Start of Dataset

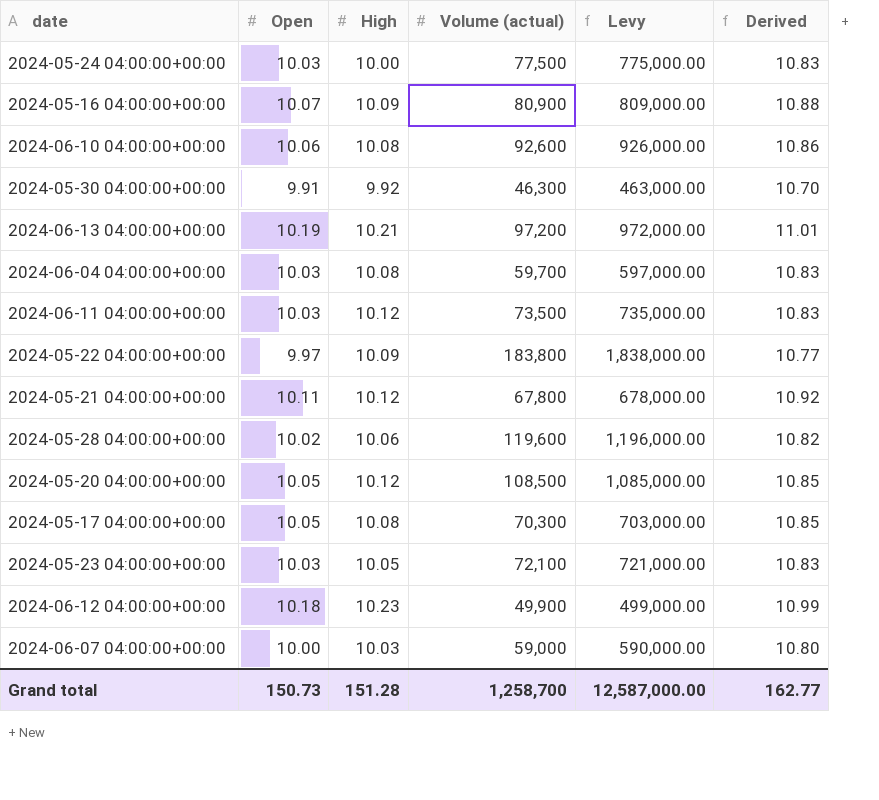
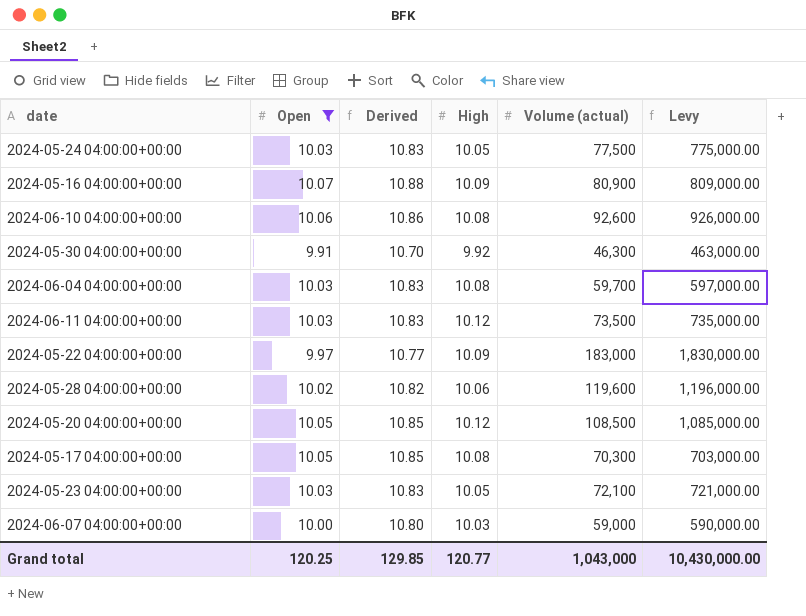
filter: none -> Open <= 10.07
column Derived | position: 6 -> 3
2024-05-24 04:00:00+00:00 | High: 10.00 -> 10.05
2024-05-22 04:00:00+00:00 | Volume (actual): 183,800 -> 183,000
2024-05-22 04:00:00+00:00 | Levy: 1,838,000.00 -> 1,830,000.00
Grand total | Open: 150.73 -> 120.25
Grand total | Derived: 162.77 -> 129.85
Grand total | High: 151.28 -> 120.77
Grand total | Volume (actual): 1,258,700 -> 1,043,000
Grand total | Levy: 12,587,000.00 -> 10,430,000.00

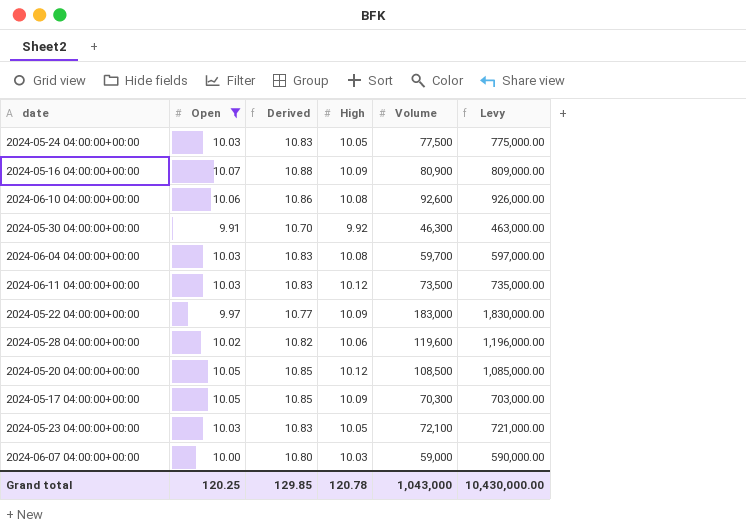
column name: Volume (actual) -> Volume
2024-05-17 04:00:00+00:00 | High: 10.08 -> 10.09
Grand total | High: 120.77 -> 120.78

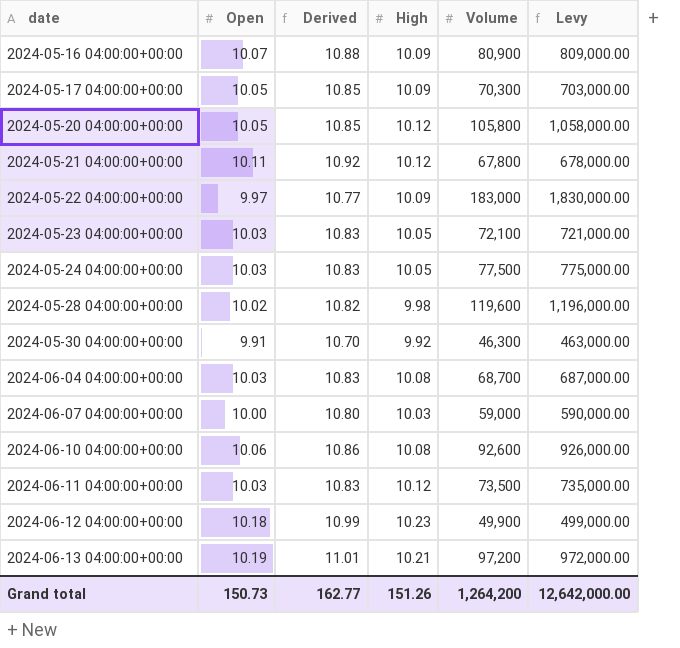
filter: Open <= 10.07 -> none
row order: none -> date ascending
2024-05-20 04:00:00+00:00 | Volume: 108,500 -> 105,800
2024-05-20 04:00:00+00:00 | Levy: 1,085,000.00 -> 1,058,000.00
2024-05-28 04:00:00+00:00 | High: 10.06 -> 9.98
2024-06-04 04:00:00+00:00 | Volume: 59,700 -> 68,700
2024-06-04 04:00:00+00:00 | Levy: 597,000.00 -> 687,000.00
Grand total | Open: 120.25 -> 150.73
Grand total | Derived: 129.85 -> 162.77
Grand total | High: 120.78 -> 151.26
Grand total | Volume: 1,043,000 -> 1,264,200
Grand total | Levy: 10,430,000.00 -> 12,642,000.00

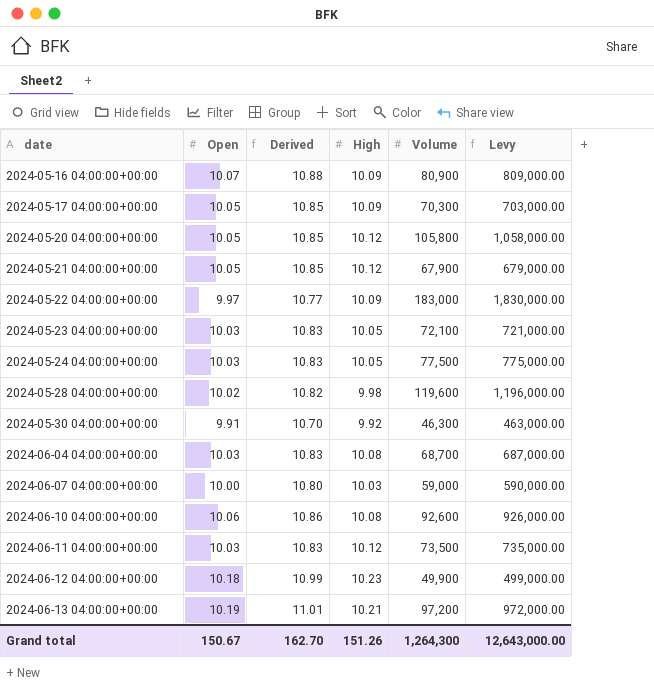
2024-05-21 04:00:00+00:00 | Open: 10.11 -> 10.05
2024-05-21 04:00:00+00:00 | Derived: 10.92 -> 10.85
2024-05-21 04:00:00+00:00 | Volume: 67,800 -> 67,900
2024-05-21 04:00:00+00:00 | Levy: 678,000.00 -> 679,000.00
Grand total | Open: 150.73 -> 150.67
Grand total | Derived: 162.77 -> 162.70
Grand total | Volume: 1,264,200 -> 1,264,300
Grand total | Levy: 12,642,000.00 -> 12,643,000.00

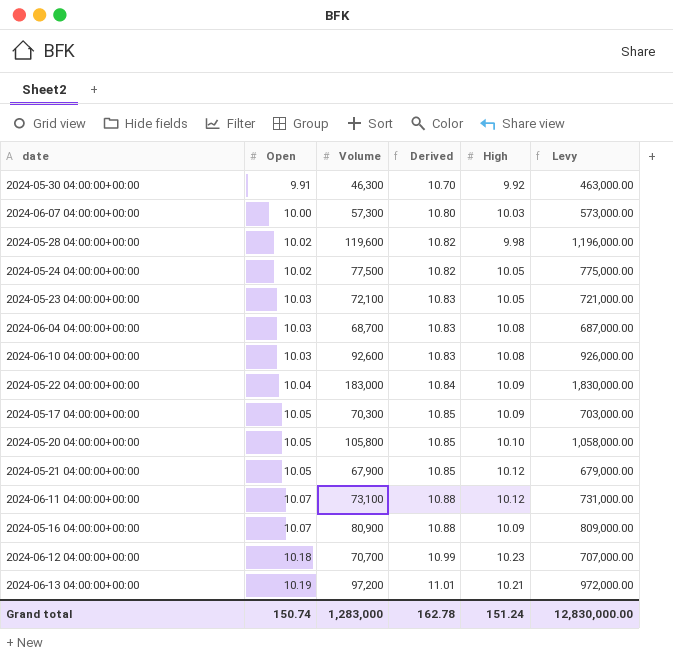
row order: date ascending -> Open ascending
column Volume | position: 5 -> 3
2024-06-07 04:00:00+00:00 | Volume: 59,000 -> 57,300
2024-06-07 04:00:00+00:00 | Levy: 590,000.00 -> 573,000.00
2024-05-24 04:00:00+00:00 | Open: 10.03 -> 10.02
2024-05-24 04:00:00+00:00 | Derived: 10.83 -> 10.82
2024-06-10 04:00:00+00:00 | Open: 10.06 -> 10.03
2024-06-10 04:00:00+00:00 | Derived: 10.86 -> 10.83
2024-05-22 04:00:00+00:00 | Open: 9.97 -> 10.04
2024-05-22 04:00:00+00:00 | Derived: 10.77 -> 10.84
2024-05-20 04:00:00+00:00 | High: 10.12 -> 10.10
2024-06-11 04:00:00+00:00 | Open: 10.03 -> 10.07
2024-06-11 04:00:00+00:00 | Volume: 73,500 -> 73,100
2024-06-11 04:00:00+00:00 | Derived: 10.83 -> 10.88
2024-06-11 04:00:00+00:00 | Levy: 735,000.00 -> 731,000.00
2024-06-12 04:00:00+00:00 | Volume: 49,900 -> 70,700
2024-06-12 04:00:00+00:00 | Levy: 499,000.00 -> 707,000.00
Grand total | Open: 150.67 -> 150.74
Grand total | Volume: 1,264,300 -> 1,283,000
Grand total | Derived: 162.70 -> 162.78
Grand total | High: 151.26 -> 151.24
Grand total | Levy: 12,643,000.00 -> 12,830,000.00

End of Dataset

A faithful copy of the data above is wanted, with every image left out.

### Task answer
filter: none -> Open <= 10.07
column Derived | position: 6 -> 3
2024-05-24 04:00:00+00:00 | High: 10.00 -> 10.05
2024-05-22 04:00:00+00:00 | Volume (actual): 183,800 -> 183,000
2024-05-22 04:00:00+00:00 | Levy: 1,838,000.00 -> 1,830,000.00
Grand total | Open: 150.73 -> 120.25
Grand total | Derived: 162.77 -> 129.85
Grand total | High: 151.28 -> 120.77
Grand total | Volume (actual): 1,258,700 -> 1,043,000
Grand total | Levy: 12,587,000.00 -> 10,430,000.00

column name: Volume (actual) -> Volume
2024-05-17 04:00:00+00:00 | High: 10.08 -> 10.09
Grand total | High: 120.77 -> 120.78

filter: Open <= 10.07 -> none
row order: none -> date ascending
2024-05-20 04:00:00+00:00 | Volume: 108,500 -> 105,800
2024-05-20 04:00:00+00:00 | Levy: 1,085,000.00 -> 1,058,000.00
2024-05-28 04:00:00+00:00 | High: 10.06 -> 9.98
2024-06-04 04:00:00+00:00 | Volume: 59,700 -> 68,700
2024-06-04 04:00:00+00:00 | Levy: 597,000.00 -> 687,000.00
Grand total | Open: 120.25 -> 150.73
Grand total | Derived: 129.85 -> 162.77
Grand total | High: 120.78 -> 151.26
Grand total | Volume: 1,043,000 -> 1,264,200
Grand total | Levy: 10,430,000.00 -> 12,642,000.00

2024-05-21 04:00:00+00:00 | Open: 10.11 -> 10.05
2024-05-21 04:00:00+00:00 | Derived: 10.92 -> 10.85
2024-05-21 04:00:00+00:00 | Volume: 67,800 -> 67,900
2024-05-21 04:00:00+00:00 | Levy: 678,000.00 -> 679,000.00
Grand total | Open: 150.73 -> 150.67
Grand total | Derived: 162.77 -> 162.70
Grand total | Volume: 1,264,200 -> 1,264,300
Grand total | Levy: 12,642,000.00 -> 12,643,000.00

row order: date ascending -> Open ascending
column Volume | position: 5 -> 3
2024-06-07 04:00:00+00:00 | Volume: 59,000 -> 57,300
2024-06-07 04:00:00+00:00 | Levy: 590,000.00 -> 573,000.00
2024-05-24 04:00:00+00:00 | Open: 10.03 -> 10.02
2024-05-24 04:00:00+00:00 | Derived: 10.83 -> 10.82
2024-06-10 04:00:00+00:00 | Open: 10.06 -> 10.03
2024-06-10 04:00:00+00:00 | Derived: 10.86 -> 10.83
2024-05-22 04:00:00+00:00 | Open: 9.97 -> 10.04
2024-05-22 04:00:00+00:00 | Derived: 10.77 -> 10.84
2024-05-20 04:00:00+00:00 | High: 10.12 -> 10.10
2024-06-11 04:00:00+00:00 | Open: 10.03 -> 10.07
2024-06-11 04:00:00+00:00 | Volume: 73,500 -> 73,100
2024-06-11 04:00:00+00:00 | Derived: 10.83 -> 10.88
2024-06-11 04:00:00+00:00 | Levy: 735,000.00 -> 731,000.00
2024-06-12 04:00:00+00:00 | Volume: 49,900 -> 70,700
2024-06-12 04:00:00+00:00 | Levy: 499,000.00 -> 707,000.00
Grand total | Open: 150.67 -> 150.74
Grand total | Volume: 1,264,300 -> 1,283,000
Grand total | Derived: 162.70 -> 162.78
Grand total | High: 151.26 -> 151.24
Grand total | Levy: 12,643,000.00 -> 12,830,000.00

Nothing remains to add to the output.